28-color single tube for flow cytometric assessment of myeloid maturation, myeloid neoplasia, and acute myeloid leukemia minimal/measurable residual disease

被引:0
作者
Gao, Qi [1 ]
Chan, Alexander [1 ]
Zhang, Jingping [1 ]
Sun, Xiaotian [1 ]
Burke, Amanda [1 ]
Miu, Olivia [1 ]
Nguyen, Nghia [1 ]
Zhang, Shu Jie [1 ]
Reminick, Jennifer [1 ]
Wardrope, Jessica [1 ]
Roshal, Mikhail [1 ]
机构
[1] Mem Sloan Kettering Canc Ctr, Dept Pathol & Lab Med, New York, NY USA
关键词
AML; assay validation; LLoD; LLoQ; MPP; MRD; stem cells; IMMUNOPHENOTYPIC ANALYSIS; CELL; AML; EXPRESSION; DIAGNOSIS; FREQUENCY; SUBTYPES; REVEALS; ORIGIN; MARKER;
D O I
10.1002/cyto.b.22233
中图分类号
R446 [实验室诊断]; R-33 [实验医学、医学实验];
学科分类号
1001 ;
摘要
Flow cytometry (FC) is an indispensable tool for myeloid neoplasia (MN) diagnosis, and the cell of origin has clinical diagnostic and prognostic significance. However, the complex maturational pathways within the blast compartment complicate the detection of the abnormal population at the minimal/measurable disease (MRD) level using the difference from normal approach. The analysis could be simplified by separating the blast compartment into maturation-defined stages with relatively uniform phenotypes as reference populations. This requires a relatively extensive panel of antibodies to define maturation stages and simultaneously detect the common deviations from the normal pattern. We validated a single tube 28-color clinical assay for MN assessment and acute myeloid leukemia (AML) MRD detection assisted by the precise maturation stage assignment. The new assay uses a previously described 21-antigen backbone, with the additions of CD10, CD36, CD42b, CD45RA, CD90, CD105, and CD371. Validation was performed using 37 normal samples and 151 MN follow-up samples in a split-sample fashion comparing the new assay to the legacy 3-tube, 21-antigen assay. Dilution studies were performed to establish assay sensitivity.
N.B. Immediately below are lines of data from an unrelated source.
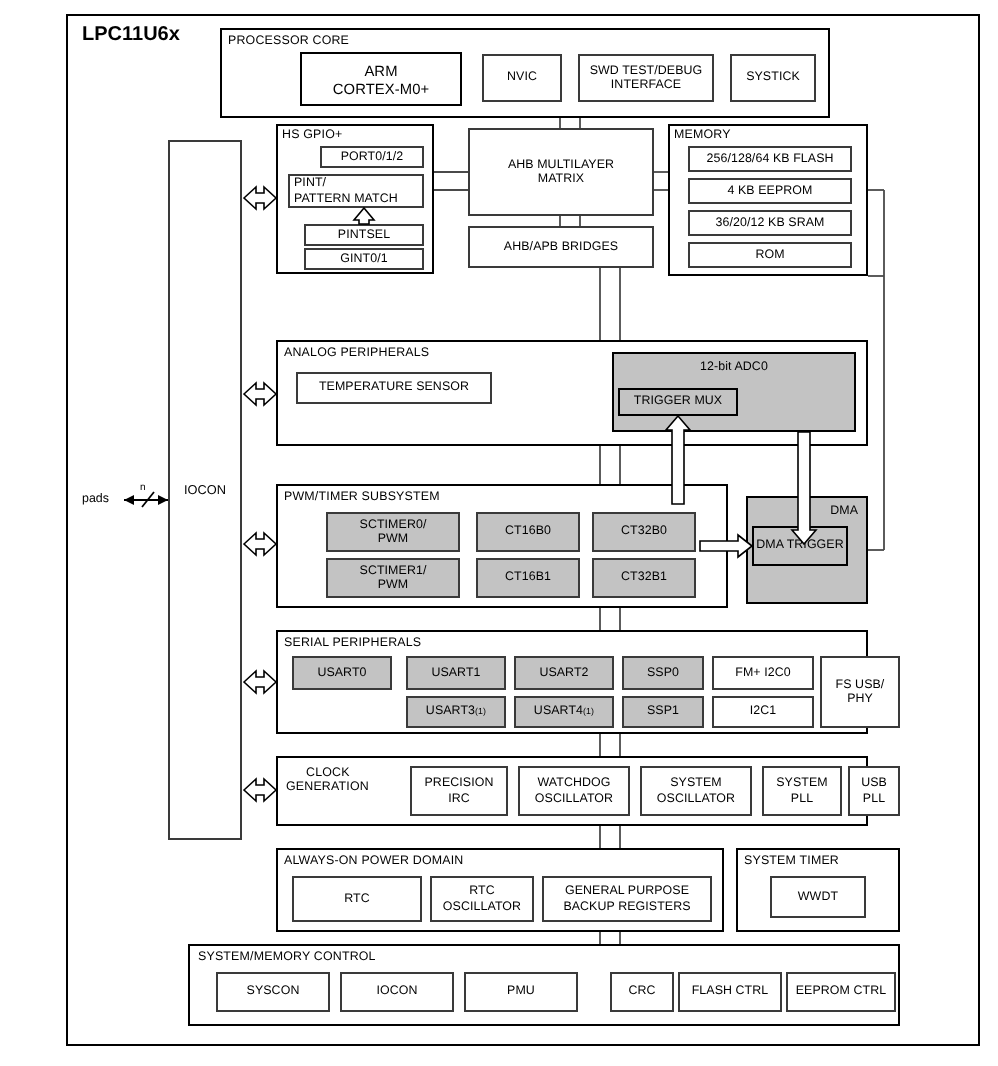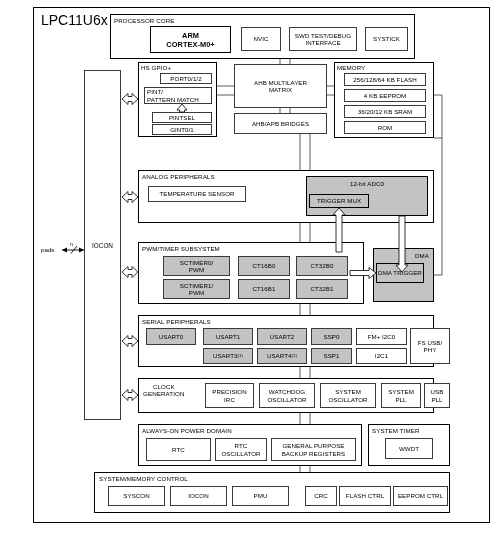--- a/index.html
+++ b/index.html
@@ -54,31 +54,31 @@
     letter-spacing: 0.05px;
     padding: 0 1px;
   }
   
   .blk.gray {
     background: #c3c3c3;
   }
   
   .blk.heavy {
     border: 1.4px solid #000;
-    font-weight: bold;
+    font-weight: normal;
     font-size: 7.4px;
     line-height: 9px;
   }
   .blk.bold2 { border: 1.4px solid #000; }
 
   
   .chip-title {
     position: absolute;
-    font-size: 14px;
-    font-weight: normal;
+    font-size: 10px;
+    font-weight: bold;
     color: #000;
     white-space: nowrap;
   }
   
   .iocon {
     border: 1px solid #3a3a3a;
     background: #ffffff;
     display: flex;
     align-items: center;
     justify-content: center;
A new analysis framework relying on comparison to well-defined maturational stages was established for MRD analysis. The assays showed 100% qualitative concordance with excellent quantitative concordance. Dilution studies yielded a limit of detection of 0.01%. The addition of new antibodies allowed for consistent comparisons of candidate abnormal populations to well-defined normal maturation stages through traditional FC plots and Uniform Matrix Approximation and Projection assessments. This new single-tube, 28-color clinical assay allows for efficient MN assessment in clinical settings. It reliably detects MRD levels of abnormal myeloid cells because the expanded panel allows for precise comparison to defined lineage commitment maturational stages. Lastly, it provides high information density while reducing equipment use, reagent use, and technical labor.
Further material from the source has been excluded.